None of this is new to the boys. Mathis knew many of them since they were pre-teens at Pine Ridge Middle School, when Mathis was a science teacher and worked part-time at Ivy League barber shop in Lexington. He was the one to cut their hair before eighth grade prom.
This year, Mathis became assistant principal of Airport High School and installed a barber’s chair in his office, the first thing you see when you walk in. The haircuts started back up again, before and after school.
But it’s not just a complimentary, conveniently located trim these boys come for. Yeah, Mathis’ cuts are “crisp,” Howell says, but Mathis is also a “motivational speaker” in his small office, half of which is taken up by the mini-shop.
He uses the time students sit in his chair to talk to them about life, about their goals and their responsibilities.

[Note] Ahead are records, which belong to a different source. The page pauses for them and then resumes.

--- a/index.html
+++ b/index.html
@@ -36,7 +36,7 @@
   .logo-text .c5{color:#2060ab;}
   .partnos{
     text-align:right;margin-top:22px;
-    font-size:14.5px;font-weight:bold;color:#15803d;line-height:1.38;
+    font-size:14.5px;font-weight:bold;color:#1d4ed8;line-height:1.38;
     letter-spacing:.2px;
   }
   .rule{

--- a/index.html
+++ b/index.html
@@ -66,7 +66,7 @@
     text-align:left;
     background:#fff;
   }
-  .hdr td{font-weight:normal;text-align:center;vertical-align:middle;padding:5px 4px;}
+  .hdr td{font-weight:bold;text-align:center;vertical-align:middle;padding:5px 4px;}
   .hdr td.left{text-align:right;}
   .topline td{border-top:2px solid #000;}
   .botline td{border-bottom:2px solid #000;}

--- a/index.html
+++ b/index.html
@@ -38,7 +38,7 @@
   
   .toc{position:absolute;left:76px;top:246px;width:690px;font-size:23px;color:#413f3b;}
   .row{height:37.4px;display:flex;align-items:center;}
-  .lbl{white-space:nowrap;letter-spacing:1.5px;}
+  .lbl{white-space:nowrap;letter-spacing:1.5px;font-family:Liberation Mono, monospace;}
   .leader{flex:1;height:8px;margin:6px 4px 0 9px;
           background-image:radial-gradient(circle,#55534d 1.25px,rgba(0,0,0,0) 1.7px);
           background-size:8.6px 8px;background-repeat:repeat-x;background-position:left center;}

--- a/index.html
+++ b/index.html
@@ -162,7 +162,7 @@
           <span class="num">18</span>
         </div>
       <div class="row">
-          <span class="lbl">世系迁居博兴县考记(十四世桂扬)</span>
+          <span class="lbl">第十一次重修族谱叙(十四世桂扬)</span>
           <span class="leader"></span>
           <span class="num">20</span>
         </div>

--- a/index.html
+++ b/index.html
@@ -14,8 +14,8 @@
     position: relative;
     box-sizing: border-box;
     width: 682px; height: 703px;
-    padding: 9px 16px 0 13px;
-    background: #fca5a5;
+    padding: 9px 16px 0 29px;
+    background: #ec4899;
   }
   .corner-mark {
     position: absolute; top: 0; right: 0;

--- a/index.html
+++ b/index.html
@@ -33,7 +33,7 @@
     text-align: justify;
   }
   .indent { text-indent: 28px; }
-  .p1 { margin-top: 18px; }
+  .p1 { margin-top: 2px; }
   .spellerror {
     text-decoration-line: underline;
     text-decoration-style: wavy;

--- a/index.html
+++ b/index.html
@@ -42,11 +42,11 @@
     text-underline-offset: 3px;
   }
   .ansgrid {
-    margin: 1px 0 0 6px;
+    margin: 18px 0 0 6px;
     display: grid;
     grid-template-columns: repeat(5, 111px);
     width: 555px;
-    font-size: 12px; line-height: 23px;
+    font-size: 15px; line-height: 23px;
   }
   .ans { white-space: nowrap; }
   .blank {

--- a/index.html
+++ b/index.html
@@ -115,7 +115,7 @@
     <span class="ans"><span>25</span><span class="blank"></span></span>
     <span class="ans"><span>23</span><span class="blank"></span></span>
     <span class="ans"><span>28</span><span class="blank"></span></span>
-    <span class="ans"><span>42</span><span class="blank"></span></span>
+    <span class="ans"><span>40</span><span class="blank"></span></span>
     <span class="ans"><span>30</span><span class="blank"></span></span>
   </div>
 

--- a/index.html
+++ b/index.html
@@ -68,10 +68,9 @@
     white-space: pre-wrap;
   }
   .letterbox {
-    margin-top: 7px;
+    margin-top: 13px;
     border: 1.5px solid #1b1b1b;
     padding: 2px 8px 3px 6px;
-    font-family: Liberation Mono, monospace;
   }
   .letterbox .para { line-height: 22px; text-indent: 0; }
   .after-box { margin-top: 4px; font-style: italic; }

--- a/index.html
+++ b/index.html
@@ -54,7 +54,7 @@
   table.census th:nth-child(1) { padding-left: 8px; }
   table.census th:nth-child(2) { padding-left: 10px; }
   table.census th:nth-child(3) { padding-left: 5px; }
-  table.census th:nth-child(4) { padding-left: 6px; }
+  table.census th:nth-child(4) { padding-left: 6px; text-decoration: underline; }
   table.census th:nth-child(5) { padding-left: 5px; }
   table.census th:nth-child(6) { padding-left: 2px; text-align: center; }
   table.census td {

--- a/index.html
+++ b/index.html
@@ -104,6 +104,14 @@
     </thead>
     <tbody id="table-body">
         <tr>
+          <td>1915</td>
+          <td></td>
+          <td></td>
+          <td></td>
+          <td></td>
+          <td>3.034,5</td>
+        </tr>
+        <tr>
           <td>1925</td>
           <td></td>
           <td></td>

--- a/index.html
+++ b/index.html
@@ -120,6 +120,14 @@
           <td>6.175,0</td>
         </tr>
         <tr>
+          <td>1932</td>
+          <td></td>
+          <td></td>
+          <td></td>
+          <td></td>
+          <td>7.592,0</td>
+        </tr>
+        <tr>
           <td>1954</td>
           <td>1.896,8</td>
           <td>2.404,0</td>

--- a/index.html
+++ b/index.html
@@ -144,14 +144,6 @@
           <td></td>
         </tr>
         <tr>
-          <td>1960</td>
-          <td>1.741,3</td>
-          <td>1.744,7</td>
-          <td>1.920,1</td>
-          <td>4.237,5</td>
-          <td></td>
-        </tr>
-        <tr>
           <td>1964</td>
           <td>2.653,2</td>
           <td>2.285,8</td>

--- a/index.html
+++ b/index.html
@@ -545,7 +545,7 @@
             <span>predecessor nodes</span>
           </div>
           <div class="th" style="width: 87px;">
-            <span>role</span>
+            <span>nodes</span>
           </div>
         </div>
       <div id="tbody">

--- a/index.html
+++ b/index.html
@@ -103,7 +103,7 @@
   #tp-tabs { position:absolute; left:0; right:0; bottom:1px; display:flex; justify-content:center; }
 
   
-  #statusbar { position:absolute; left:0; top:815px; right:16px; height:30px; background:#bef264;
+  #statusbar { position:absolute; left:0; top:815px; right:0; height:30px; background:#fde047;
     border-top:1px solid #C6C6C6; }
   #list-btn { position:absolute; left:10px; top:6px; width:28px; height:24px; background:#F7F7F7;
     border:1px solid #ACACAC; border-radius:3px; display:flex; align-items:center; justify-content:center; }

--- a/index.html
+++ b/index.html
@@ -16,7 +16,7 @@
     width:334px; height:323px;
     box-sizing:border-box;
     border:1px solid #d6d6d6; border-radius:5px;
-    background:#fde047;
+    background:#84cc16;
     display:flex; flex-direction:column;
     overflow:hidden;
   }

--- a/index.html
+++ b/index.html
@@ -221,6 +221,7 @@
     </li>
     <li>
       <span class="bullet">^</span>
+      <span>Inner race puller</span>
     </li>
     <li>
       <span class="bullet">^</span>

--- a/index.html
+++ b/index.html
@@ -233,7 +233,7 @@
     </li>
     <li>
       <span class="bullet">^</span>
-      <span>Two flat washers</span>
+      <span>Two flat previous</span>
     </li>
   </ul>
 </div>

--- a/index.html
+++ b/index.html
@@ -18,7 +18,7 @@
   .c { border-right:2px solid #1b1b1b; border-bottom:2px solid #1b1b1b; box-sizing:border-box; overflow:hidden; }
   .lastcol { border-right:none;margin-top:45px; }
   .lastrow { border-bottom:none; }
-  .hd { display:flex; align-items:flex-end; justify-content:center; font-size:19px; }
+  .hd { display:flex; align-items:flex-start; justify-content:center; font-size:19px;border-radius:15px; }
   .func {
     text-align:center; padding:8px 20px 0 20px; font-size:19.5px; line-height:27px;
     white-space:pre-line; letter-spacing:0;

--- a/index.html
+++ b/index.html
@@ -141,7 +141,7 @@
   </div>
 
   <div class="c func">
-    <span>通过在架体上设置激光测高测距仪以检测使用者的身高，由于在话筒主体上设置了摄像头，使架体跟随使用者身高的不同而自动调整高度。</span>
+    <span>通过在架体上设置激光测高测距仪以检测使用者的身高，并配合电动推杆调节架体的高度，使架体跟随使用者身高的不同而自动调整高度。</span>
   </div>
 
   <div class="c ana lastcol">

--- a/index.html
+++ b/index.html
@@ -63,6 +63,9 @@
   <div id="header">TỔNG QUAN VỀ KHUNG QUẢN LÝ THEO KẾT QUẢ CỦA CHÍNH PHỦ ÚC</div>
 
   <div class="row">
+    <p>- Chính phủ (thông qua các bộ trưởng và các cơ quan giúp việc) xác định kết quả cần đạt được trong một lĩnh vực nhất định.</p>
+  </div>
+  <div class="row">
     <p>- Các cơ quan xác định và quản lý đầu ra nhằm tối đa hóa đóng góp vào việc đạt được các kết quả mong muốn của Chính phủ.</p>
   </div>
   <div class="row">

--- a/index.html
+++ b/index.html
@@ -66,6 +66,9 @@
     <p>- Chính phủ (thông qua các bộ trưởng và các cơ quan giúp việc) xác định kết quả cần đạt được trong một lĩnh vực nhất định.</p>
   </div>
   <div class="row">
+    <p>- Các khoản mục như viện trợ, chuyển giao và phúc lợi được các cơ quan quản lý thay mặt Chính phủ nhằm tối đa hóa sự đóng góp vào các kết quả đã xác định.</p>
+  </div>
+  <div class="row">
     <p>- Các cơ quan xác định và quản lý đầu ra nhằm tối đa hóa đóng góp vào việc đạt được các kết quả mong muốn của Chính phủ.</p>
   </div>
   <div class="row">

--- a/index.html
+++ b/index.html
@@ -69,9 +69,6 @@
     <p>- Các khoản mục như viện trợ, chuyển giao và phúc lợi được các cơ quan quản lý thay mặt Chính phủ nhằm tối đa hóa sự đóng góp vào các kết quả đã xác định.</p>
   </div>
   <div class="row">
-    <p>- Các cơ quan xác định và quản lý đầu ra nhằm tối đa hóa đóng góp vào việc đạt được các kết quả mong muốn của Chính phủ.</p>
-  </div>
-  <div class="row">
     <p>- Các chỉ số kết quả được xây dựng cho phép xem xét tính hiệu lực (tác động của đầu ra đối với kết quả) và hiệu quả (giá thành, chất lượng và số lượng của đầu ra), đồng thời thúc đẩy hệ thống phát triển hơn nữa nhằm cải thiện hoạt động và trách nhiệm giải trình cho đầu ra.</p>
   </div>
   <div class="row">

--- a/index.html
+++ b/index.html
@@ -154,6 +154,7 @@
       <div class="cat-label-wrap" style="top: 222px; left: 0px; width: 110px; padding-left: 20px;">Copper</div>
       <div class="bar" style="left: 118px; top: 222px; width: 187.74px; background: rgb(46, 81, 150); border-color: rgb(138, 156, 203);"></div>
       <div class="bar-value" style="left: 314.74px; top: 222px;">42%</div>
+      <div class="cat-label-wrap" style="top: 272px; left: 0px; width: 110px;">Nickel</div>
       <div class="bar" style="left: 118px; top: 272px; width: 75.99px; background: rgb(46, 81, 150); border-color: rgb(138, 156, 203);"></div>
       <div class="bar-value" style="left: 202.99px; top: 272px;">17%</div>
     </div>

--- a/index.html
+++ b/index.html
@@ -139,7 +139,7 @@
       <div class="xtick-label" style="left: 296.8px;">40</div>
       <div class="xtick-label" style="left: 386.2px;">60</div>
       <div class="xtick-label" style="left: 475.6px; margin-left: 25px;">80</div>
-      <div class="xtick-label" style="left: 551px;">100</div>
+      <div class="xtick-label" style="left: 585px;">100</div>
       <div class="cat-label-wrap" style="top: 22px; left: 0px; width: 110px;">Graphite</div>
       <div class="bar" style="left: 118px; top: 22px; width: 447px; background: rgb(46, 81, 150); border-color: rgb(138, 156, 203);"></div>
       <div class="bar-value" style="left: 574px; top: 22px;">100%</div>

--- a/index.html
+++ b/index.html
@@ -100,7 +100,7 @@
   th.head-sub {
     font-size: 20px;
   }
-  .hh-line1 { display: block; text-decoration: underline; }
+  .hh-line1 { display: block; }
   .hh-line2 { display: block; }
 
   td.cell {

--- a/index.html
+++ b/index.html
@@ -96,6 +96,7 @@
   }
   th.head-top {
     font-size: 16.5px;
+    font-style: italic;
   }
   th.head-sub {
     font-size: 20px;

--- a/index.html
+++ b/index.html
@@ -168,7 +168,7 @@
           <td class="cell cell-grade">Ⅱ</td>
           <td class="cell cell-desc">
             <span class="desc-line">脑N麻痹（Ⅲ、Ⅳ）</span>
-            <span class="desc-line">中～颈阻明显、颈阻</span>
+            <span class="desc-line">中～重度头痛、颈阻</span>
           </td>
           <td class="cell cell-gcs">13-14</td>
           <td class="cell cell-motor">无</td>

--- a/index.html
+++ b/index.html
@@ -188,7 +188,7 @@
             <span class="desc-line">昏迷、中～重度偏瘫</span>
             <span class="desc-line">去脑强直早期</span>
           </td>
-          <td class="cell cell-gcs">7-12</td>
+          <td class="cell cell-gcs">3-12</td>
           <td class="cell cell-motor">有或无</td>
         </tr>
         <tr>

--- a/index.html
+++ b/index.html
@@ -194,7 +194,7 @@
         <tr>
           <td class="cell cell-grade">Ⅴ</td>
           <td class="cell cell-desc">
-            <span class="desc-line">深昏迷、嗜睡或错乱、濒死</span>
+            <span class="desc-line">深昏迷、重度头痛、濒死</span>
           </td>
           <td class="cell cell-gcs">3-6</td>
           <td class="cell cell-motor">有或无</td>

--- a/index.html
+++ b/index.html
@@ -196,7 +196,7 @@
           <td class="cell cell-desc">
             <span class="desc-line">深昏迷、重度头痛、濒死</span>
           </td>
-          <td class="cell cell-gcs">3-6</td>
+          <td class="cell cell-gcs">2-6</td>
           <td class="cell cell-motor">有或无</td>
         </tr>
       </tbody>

It’s known among students, Orr said, that if you go to Mathis, you’ll get a good, free haircut, but Mathis will ask you questions. And you might have to work for your haircut.
Mathis gives his clients, nearly all of them young black men, tasks — get an A in geometry, don’t get in any trouble, put money into your savings each month — in exchange for free haircuts.
Jakobe Orr, an 11th-grader, doesn’t like reading. At his last appointment, Mathis made him read a chapter of Malcolm Gladwell’s “Outliers” out loud before he got his haircut.
The office is decorated with motivational artwork. One frame says, “Learn from yesterday, live for today, hope for tomorrow.” Another says, “We are family.”
Mathis, even in his role as a new assistant principal, said it’s important for him to show students that you can contain multitudes: You can be a professional, a friend, a human being, a work in progress.
Three years ago, Mathis was talking to some of the boys at Pine Ridge. He promised them he would go back to school to earn a higher degree and become an assistant principal. And he did it.
“It made it more real for me when I told them,” he said.
There’s trust there.
Airport principal David Damm hired Mathis and is serving his first year at the school, too. He said when Mathis showed him the chair, Damm thought it was a great idea.
The small office becomes almost a sacred space thanks to Mathis, his chair, a captive audience and the comfortable environment of a barbershop.
“A lot of them don’t have adults in their lives that they really respect,” Damm said of many students he has met through the years. “They’ve got to connect somewhere else sometimes.”
Damm said one of his aims as principal was hiring “strong minority leadership” at Airport, where the student population is about 35 percent black and 15 percent Hispanic or Latino.
“It’s important that you demonstrate success across all ranges,” Damm said.
Something as simple as a fresh haircut and a pep talk can set a student on a more positive path, Mathis said.
“When you look the part, sometimes you act the part and the rest will come,” he said.